Exercise prompt:
Look at the entries below and reproduce them exactly.

Input material:
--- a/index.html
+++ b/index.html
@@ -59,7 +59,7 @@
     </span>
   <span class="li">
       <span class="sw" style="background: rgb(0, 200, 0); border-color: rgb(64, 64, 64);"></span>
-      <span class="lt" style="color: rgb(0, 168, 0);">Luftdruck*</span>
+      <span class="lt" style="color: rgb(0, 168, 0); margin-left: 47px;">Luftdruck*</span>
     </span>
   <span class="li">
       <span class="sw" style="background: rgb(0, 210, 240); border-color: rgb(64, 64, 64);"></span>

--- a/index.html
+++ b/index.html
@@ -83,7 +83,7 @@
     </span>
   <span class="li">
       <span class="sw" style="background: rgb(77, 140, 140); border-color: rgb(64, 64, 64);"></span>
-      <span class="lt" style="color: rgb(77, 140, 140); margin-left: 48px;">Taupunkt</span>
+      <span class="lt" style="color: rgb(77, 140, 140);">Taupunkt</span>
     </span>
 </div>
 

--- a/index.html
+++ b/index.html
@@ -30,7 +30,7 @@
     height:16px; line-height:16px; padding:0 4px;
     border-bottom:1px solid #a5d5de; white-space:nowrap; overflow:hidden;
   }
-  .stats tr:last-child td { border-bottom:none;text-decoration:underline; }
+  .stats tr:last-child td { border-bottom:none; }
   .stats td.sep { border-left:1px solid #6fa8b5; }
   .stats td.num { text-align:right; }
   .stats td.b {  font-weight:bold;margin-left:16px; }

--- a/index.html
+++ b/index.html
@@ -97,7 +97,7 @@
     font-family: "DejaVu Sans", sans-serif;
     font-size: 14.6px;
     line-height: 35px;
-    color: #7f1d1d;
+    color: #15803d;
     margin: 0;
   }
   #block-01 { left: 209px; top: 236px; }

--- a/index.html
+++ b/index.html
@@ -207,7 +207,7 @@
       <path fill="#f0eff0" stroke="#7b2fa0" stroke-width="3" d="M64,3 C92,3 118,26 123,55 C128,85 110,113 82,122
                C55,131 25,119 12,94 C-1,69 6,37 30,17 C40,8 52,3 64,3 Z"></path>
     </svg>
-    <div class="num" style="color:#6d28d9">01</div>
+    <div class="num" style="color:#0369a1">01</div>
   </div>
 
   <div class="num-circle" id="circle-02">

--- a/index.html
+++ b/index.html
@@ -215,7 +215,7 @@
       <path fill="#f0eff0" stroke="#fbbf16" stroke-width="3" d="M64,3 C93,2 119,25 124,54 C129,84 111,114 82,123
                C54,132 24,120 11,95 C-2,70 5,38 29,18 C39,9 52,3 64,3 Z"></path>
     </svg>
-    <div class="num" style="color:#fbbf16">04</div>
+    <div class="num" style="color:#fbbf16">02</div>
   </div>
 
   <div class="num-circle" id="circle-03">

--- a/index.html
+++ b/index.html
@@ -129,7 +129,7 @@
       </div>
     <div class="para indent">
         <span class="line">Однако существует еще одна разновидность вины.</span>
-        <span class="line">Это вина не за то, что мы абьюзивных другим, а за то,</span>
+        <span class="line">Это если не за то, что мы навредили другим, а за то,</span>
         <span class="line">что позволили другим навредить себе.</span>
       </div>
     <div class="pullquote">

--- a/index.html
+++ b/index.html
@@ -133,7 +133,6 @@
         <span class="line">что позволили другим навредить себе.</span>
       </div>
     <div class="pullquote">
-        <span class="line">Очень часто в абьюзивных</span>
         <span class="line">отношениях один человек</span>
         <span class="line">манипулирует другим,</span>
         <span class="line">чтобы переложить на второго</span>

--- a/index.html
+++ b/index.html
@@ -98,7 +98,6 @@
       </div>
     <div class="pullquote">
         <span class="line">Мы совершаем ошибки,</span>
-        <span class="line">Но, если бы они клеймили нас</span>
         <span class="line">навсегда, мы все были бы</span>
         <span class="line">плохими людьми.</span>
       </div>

Solution to the problem:
--- a/index.html
+++ b/index.html
@@ -59,7 +59,7 @@
     </span>
   <span class="li">
       <span class="sw" style="background: rgb(0, 200, 0); border-color: rgb(64, 64, 64);"></span>
-      <span class="lt" style="color: rgb(0, 168, 0);">Luftdruck*</span>
+      <span class="lt" style="color: rgb(0, 168, 0); margin-left: 47px;">Luftdruck*</span>
     </span>
   <span class="li">
       <span class="sw" style="background: rgb(0, 210, 240); border-color: rgb(64, 64, 64);"></span>

--- a/index.html
+++ b/index.html
@@ -83,7 +83,7 @@
     </span>
   <span class="li">
       <span class="sw" style="background: rgb(77, 140, 140); border-color: rgb(64, 64, 64);"></span>
-      <span class="lt" style="color: rgb(77, 140, 140); margin-left: 48px;">Taupunkt</span>
+      <span class="lt" style="color: rgb(77, 140, 140);">Taupunkt</span>
     </span>
 </div>
 

--- a/index.html
+++ b/index.html
@@ -30,7 +30,7 @@
     height:16px; line-height:16px; padding:0 4px;
     border-bottom:1px solid #a5d5de; white-space:nowrap; overflow:hidden;
   }
-  .stats tr:last-child td { border-bottom:none;text-decoration:underline; }
+  .stats tr:last-child td { border-bottom:none; }
   .stats td.sep { border-left:1px solid #6fa8b5; }
   .stats td.num { text-align:right; }
   .stats td.b {  font-weight:bold;margin-left:16px; }

--- a/index.html
+++ b/index.html
@@ -97,7 +97,7 @@
     font-family: "DejaVu Sans", sans-serif;
     font-size: 14.6px;
     line-height: 35px;
-    color: #7f1d1d;
+    color: #15803d;
     margin: 0;
   }
   #block-01 { left: 209px; top: 236px; }

--- a/index.html
+++ b/index.html
@@ -207,7 +207,7 @@
       <path fill="#f0eff0" stroke="#7b2fa0" stroke-width="3" d="M64,3 C92,3 118,26 123,55 C128,85 110,113 82,122
                C55,131 25,119 12,94 C-1,69 6,37 30,17 C40,8 52,3 64,3 Z"></path>
     </svg>
-    <div class="num" style="color:#6d28d9">01</div>
+    <div class="num" style="color:#0369a1">01</div>
   </div>
 
   <div class="num-circle" id="circle-02">

--- a/index.html
+++ b/index.html
@@ -215,7 +215,7 @@
       <path fill="#f0eff0" stroke="#fbbf16" stroke-width="3" d="M64,3 C93,2 119,25 124,54 C129,84 111,114 82,123
                C54,132 24,120 11,95 C-2,70 5,38 29,18 C39,9 52,3 64,3 Z"></path>
     </svg>
-    <div class="num" style="color:#fbbf16">04</div>
+    <div class="num" style="color:#fbbf16">02</div>
   </div>
 
   <div class="num-circle" id="circle-03">

--- a/index.html
+++ b/index.html
@@ -129,7 +129,7 @@
       </div>
     <div class="para indent">
         <span class="line">Однако существует еще одна разновидность вины.</span>
-        <span class="line">Это вина не за то, что мы абьюзивных другим, а за то,</span>
+        <span class="line">Это если не за то, что мы навредили другим, а за то,</span>
         <span class="line">что позволили другим навредить себе.</span>
       </div>
     <div class="pullquote">

--- a/index.html
+++ b/index.html
@@ -133,7 +133,6 @@
         <span class="line">что позволили другим навредить себе.</span>
       </div>
     <div class="pullquote">
-        <span class="line">Очень часто в абьюзивных</span>
         <span class="line">отношениях один человек</span>
         <span class="line">манипулирует другим,</span>
         <span class="line">чтобы переложить на второго</span>

--- a/index.html
+++ b/index.html
@@ -98,7 +98,6 @@
       </div>
     <div class="pullquote">
         <span class="line">Мы совершаем ошибки,</span>
-        <span class="line">Но, если бы они клеймили нас</span>
         <span class="line">навсегда, мы все были бы</span>
         <span class="line">плохими людьми.</span>
       </div>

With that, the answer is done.